Traditionally, maps aspire to be as precise, clear, and unambiguous as possible. In spatial planning, however, the opposite is needed sometimes. Spatial planners increasingly have to deal with complex, multi-layered, and interdisciplinary problems. Often, there exists no ‘main problem’ to start with. Instead, planners are confronted with a heap of unsolved conflicts and tasks with unclear priority. Such tasks can range from resolving the everyday traffic jam at a certain spot in the city to planning a new railway through a valley or ensuring enough affordable housing in an entire region for the next 15 years. During the creative process of finding solutions for such problems, planners create maps.
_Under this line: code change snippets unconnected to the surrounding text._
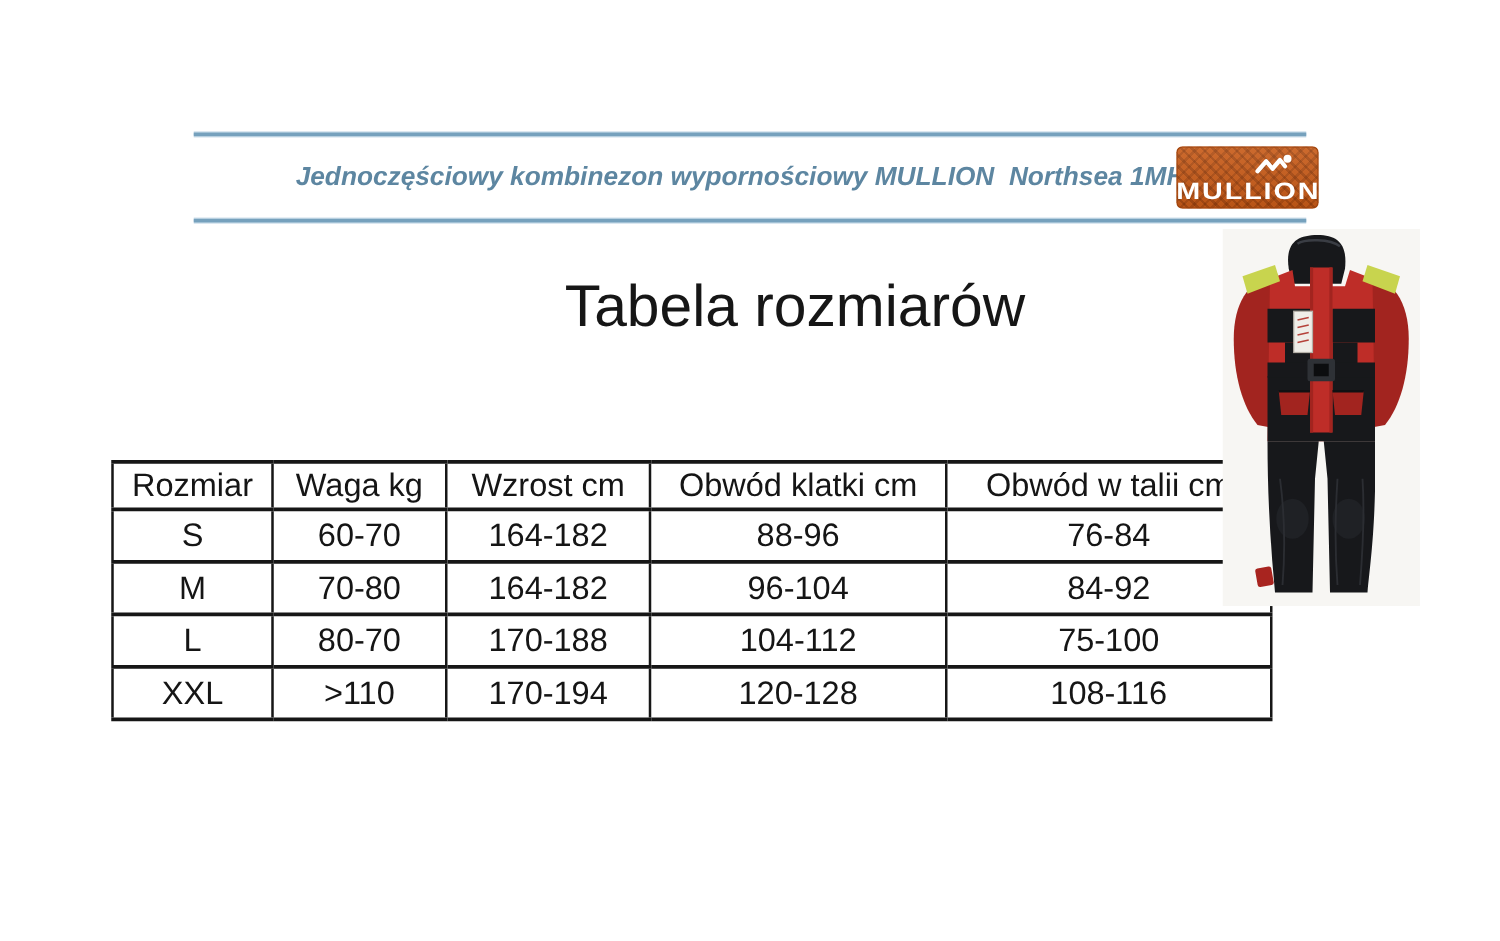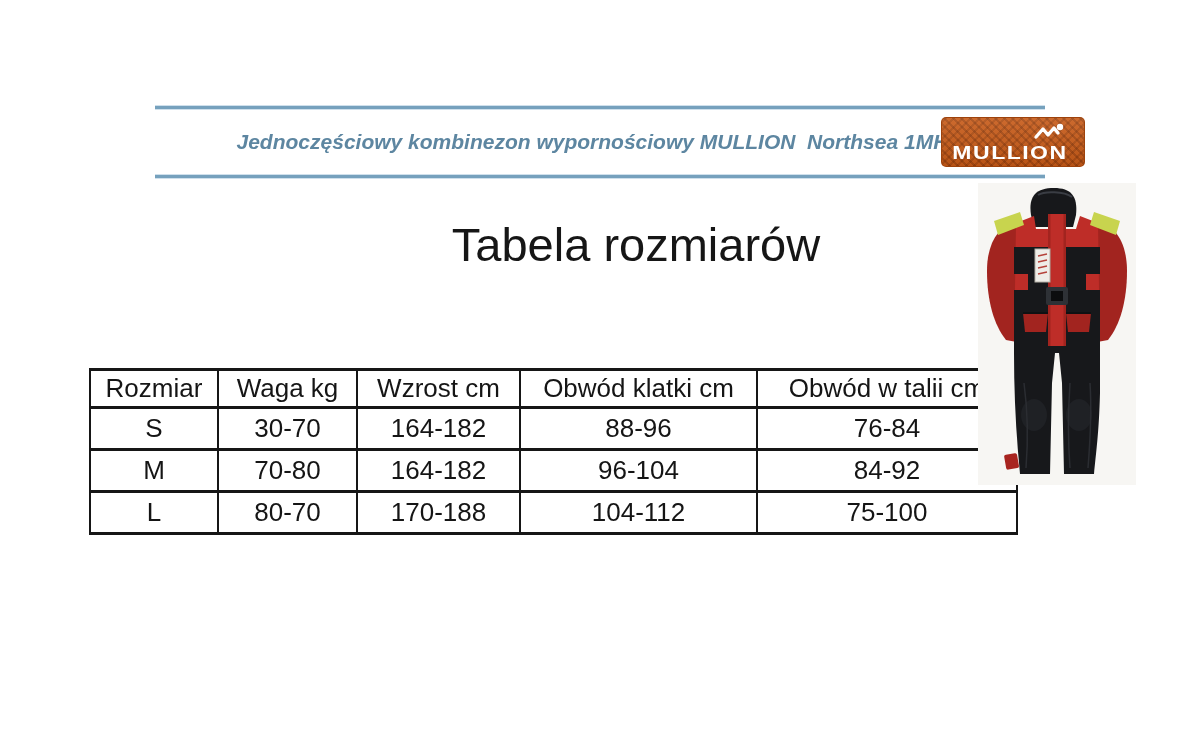--- a/index.html
+++ b/index.html
@@ -23,21 +23,21 @@
   }
   .rule{position:absolute;height:3px;background:var(--accent-line);box-shadow:0 1px 0 #cfe0ec, 0 -1px 0 #cfe0ec;}
   .rule-top{left:155px;top:106px;width:890px;}
   .rule-bottom{left:155px;top:175px;width:890px;}
   .subtitle{
     position:absolute;left:155px;top:130px;width:890px;text-align:center;
     font-size:21px;font-style:italic;font-weight:600;color:var(--subtitle-text);
     white-space:pre-wrap;
   }
   .logo{
-    position:absolute;left:941px;top:117px;width:144px;height:50px;border-radius:5px;
+    position:absolute;left:941px;top:117px;width:114px;height:50px;border-radius:5px;
     background:
       linear-gradient(rgba(255,255,255,0.10), rgba(0,0,0,0.08)),
       repeating-linear-gradient(45deg, rgba(90,30,0,0.28) 0 2px, rgba(0,0,0,0) 2px 6px),
       repeating-linear-gradient(-45deg, rgba(90,30,0,0.22) 0 2px, rgba(0,0,0,0) 2px 6px),
       var(--logo-orange);
     box-shadow:inset 0 0 0 1px var(--logo-orange-dark);
   }
   .logo-text{
     position:absolute;left:0;right:6px;bottom:3px;text-align:center;
     color:#ffffff;font-weight:bold;font-size:23px;letter-spacing:1.5px;
@@ -100,38 +100,45 @@
         <th>Rozmiar</th>
         <th>Waga kg</th>
         <th>Wzrost cm</th>
         <th>Obwód klatki cm</th>
         <th>Obwód w talii cm</th>
       </tr>
     </thead>
     <tbody>
       <tr>
         <td>S</td>
-        <td>30-70</td>
+        <td>60-70</td>
         <td>164-182</td>
         <td>88-96</td>
         <td>76-84</td>
       </tr>
       <tr>
         <td>M</td>
         <td>70-80</td>
         <td>164-182</td>
         <td>96-104</td>
         <td>84-92</td>
       </tr>
       <tr>
         <td>L</td>
         <td>80-70</td>
         <td>170-188</td>
         <td>104-112</td>
         <td>75-100</td>
+      </tr>
+      <tr>
+        <td>XXL</td>
+        <td>&gt;110</td>
+        <td>170-194</td>
+        <td>120-128</td>
+        <td>108-116</td>
       </tr>
     </tbody>
   </table>
 
   <svg class="suit" viewBox="0 0 158 302">
     <rect x="0" y="0" width="158" height="302" class="s-bg"></rect>
 
     <path d="M53,32 C50,12 59,5 76,5 C93,5 100,13 98,32 L95,44 L56,44 Z" class="s-black"></path>
     <path d="M60,12 C66,8 86,8 94,14" stroke="#3a3d44" stroke-width="2" fill="none"></path>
The purpose thereby is manyfold: To get an overview of the situation; to play with bold or seemingly impossible ideas; to gain new insights; or to test, communicate, and preserve ideas, hypotheses, and concepts.
As a result, these maps do not only show ‘finished’ ideas and completely developed concepts. Instead, they often visualise ‘partly-baked ideas’. That is, assumptions, hypotheses, suggestions, and questions, that are still open to discussion or, in other words, are uncertain. Showing this uncertainty – often without explicitly quantifying it – is crucial for the creative design process. It leaves room for discussion and opens space for new ideas.
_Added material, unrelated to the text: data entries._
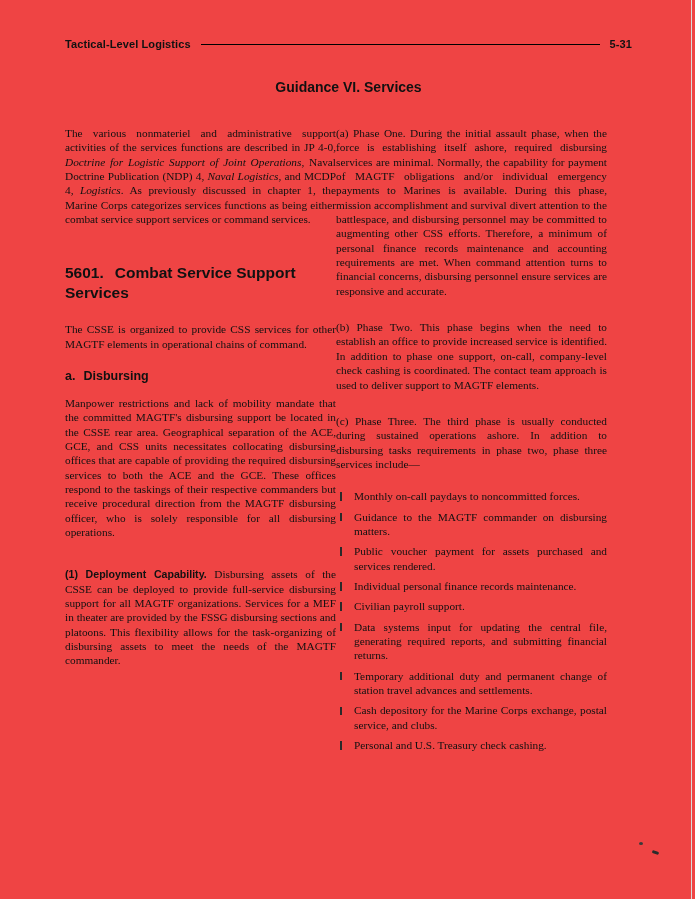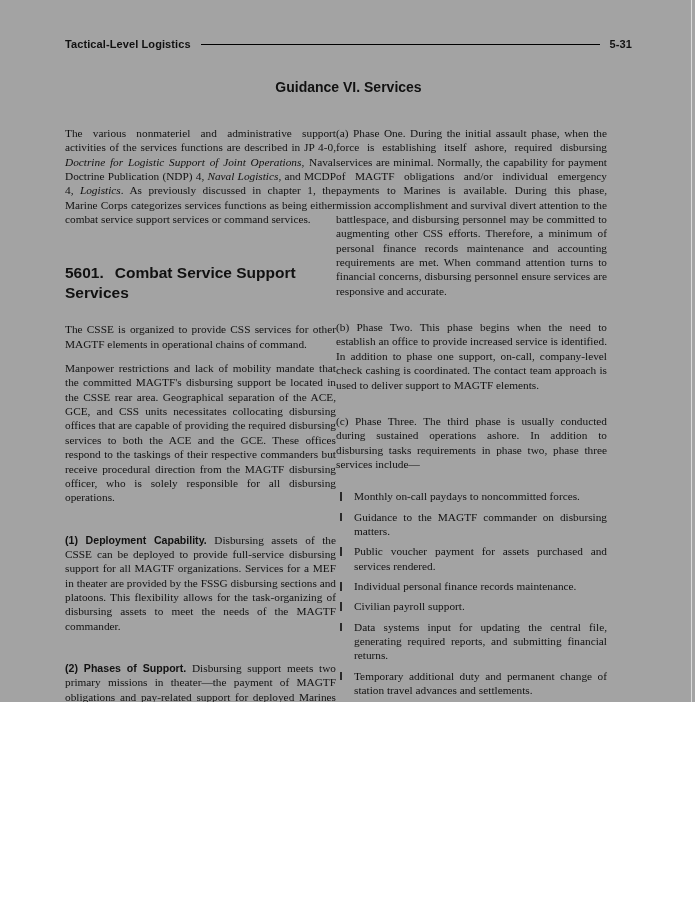--- a/index.html
+++ b/index.html
@@ -1,21 +1,21 @@
 <!DOCTYPE html>
 <html><head>
 <meta charset="utf-8">
 <style>
   html,body{margin:0;padding:0;background:#ffffff;}
   .page{
     position:relative;
-    width:695px;height:702px;
+    width:695px;height:899px;
     box-sizing:border-box;
     padding:38px 63px 0 65px;
-    background:#a3a3a3;
+    background:#ef4444;
     color:#111;
     font-family:"Liberation Serif", serif;
     overflow:hidden;
   }
   .hdr{display:flex;align-items:center;font-family:"Liberation Sans",sans-serif;font-weight:bold;font-size:11px;letter-spacing:.1px;}
   .hdr-rule{flex:1;height:0;border-top:1.8px solid #000;margin:1px 10px 0 10px;}
   .sec-title{margin-top:29px;text-align:center;font-family:"Liberation Sans",sans-serif;font-weight:bold;font-size:14px;}
   .cols{display:flex;margin-top:31px;}
   .col{width:271px;font-size:11.3px;line-height:14.35px;text-align:justify;}
   p{margin:0;}
@@ -52,26 +52,26 @@
   <div class="cols">
 
     <div class="col">
 
       <p><span>The various nonmateriel and administrative support activities of the services functions are described in JP 4-0, </span><span class="i">Doctrine for Logistic Support of Joint Operations</span><span>, Naval Doctrine Publication (NDP) 4, </span><span class="i">Naval Logistics</span><span>, and MCDP 4, </span><span class="i">Logistics</span><span>. As previously discussed in chapter 1, the Marine Corps categorizes services functions as being either combat service support services or command services.</span></p>
 
       <h2 class="h5601"><span class="h-num">5601.</span><span>Combat Service Support Services</span></h2>
 
       <p class="mt20">The CSSE is organized to provide CSS services for other MAGTF elements in operational chains of command.</p>
 
+      <h3 class="suba"><span class="s-letter">a.</span><span>Disbursing</span></h3>
 
       <p class="mt10">Manpower restrictions and lack of mobility mandate that the committed MAGTF's disbursing support be located in the CSSE rear area. Geographical separation of the ACE, GCE, and CSS units necessitates collocating disbursing offices that are capable of providing the required disbursing services to both the ACE and the GCE. These offices respond to the taskings of their respective commanders but receive procedural direction from the MAGTF disbursing officer, who is solely responsible for all disbursing operations.</p>
 
       <p class="mt28"><span class="runin">(1) Deployment Capability.</span><span> Disbursing assets of the CSSE can be deployed to provide full-service disbursing support for all MAGTF organizations. Services for a MEF in theater are provided by the FSSG disbursing sections and platoons. This flexibility allows for the task-organizing of disbursing assets to meet the needs of the MAGTF commander.</span></p>
 
-      <p class="mt28"><span class="runin">(2) Phases of Support.</span><span> Disbursing support meets two primary missions in theater—the payment of MAGTF obligations and pay-related support for deployed Marines and Sailors. Disbursing support is divided into three phases.</span></p>
 
     </div>
 
     <div class="col">
 
       <p>(a) Phase One. During the initial assault phase, when the force is establishing itself ashore, required disbursing services are minimal. Normally, the capability for payment of MAGTF obligations and/or individual emergency payments to Marines is available. During this phase, mission accomplishment and survival divert attention to the battlespace, and disbursing personnel may be committed to augmenting other CSS efforts. Therefore, a minimum of personal finance records maintenance and accounting requirements are met. When command attention turns to financial concerns, disbursing personnel ensure services are responsive and accurate.</p>
 
       <p class="mt22">(b) Phase Two. This phase begins when the need to establish an office to provide increased service is identified. In addition to phase one support, on-call, company-level check cashing is coordinated. The contact team approach is used to deliver support to MAGTF elements.</p>
 
       <p class="mt22">(c) Phase Three. The third phase is usually conducted during sustained operations ashore. In addition to disbursing tasks requirements in phase two, phase three services include—</p>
But how exactly should these partly-baked ideas be visualised, especially their uncertain nature? Are there different types of uncertainty that need to be considered and what are they? In GIScience and cartography, there exists extensive research about different types of uncertainty and how to visually deal with them: for example, how to visualise objects with unclear boundaries or ways to automatically smoothen geometries. However, little research can be found about how they all come together in maps created during the spatial design process. Moreover, the aim of these proposed techniques usually remains to visualise the uncertainty in an as precise and unambiguous manner as possible, effectively reducing the uncertainty. As a result, there exist few guidelines about how such partly-baked ideas, and especially their uncertain nature, should be visualised in a spatial planning context.
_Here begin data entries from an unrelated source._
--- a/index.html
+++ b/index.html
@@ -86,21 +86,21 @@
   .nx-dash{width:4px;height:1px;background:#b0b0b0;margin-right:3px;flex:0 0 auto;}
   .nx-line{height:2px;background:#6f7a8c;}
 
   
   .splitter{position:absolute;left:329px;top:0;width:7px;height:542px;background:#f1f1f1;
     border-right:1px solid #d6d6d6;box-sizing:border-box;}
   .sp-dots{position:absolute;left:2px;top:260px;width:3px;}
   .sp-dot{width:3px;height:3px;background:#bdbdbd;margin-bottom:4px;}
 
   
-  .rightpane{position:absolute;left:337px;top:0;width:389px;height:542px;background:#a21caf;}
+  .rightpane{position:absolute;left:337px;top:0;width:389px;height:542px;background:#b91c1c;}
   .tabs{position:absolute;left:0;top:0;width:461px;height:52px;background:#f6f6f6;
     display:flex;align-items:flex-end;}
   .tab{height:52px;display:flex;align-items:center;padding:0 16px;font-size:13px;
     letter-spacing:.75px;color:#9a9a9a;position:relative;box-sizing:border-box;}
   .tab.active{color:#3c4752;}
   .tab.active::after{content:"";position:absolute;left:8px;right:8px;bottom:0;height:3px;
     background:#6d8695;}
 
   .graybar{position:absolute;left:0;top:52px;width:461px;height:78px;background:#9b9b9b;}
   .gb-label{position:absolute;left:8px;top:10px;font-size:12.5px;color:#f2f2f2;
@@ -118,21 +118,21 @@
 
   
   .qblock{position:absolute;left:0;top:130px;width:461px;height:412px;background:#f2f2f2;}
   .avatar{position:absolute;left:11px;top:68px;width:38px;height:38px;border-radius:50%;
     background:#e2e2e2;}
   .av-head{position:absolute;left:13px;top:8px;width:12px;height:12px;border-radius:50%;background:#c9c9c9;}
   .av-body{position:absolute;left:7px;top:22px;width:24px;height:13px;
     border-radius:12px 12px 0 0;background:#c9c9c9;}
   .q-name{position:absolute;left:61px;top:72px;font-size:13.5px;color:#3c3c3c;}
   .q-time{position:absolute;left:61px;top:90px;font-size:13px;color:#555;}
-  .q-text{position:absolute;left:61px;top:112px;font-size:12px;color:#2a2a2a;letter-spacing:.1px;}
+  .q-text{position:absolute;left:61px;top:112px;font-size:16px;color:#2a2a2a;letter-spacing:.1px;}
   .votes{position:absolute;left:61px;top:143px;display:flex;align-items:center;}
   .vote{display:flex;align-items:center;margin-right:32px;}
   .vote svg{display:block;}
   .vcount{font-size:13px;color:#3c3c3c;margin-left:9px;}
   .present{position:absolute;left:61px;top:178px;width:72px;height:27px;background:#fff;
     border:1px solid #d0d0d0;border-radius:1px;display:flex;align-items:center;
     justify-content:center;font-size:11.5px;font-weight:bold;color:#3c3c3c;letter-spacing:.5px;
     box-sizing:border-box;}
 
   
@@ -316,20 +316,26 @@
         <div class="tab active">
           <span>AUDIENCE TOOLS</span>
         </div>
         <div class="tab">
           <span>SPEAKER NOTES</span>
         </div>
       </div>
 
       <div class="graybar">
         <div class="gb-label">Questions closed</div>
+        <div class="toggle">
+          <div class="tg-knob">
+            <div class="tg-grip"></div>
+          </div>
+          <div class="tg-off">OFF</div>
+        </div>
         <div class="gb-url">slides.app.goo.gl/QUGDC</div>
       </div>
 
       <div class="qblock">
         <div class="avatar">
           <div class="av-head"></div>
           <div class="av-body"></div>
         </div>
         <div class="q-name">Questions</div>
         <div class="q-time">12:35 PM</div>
A first step to finding an answer to these questions is to look at existing maps from the spatial design processes. We will give an overview of such maps, the types of uncertainty they feature, as well as the cartographic styles used to visualise these uncertainties. Different methods to derive this overview resp. categorisation, e.g., stylistic parameters, automatic classification through machine learning, manual approaches, will be presented. Such an overview will help understand the needs spatial planners have regarding the maps they create.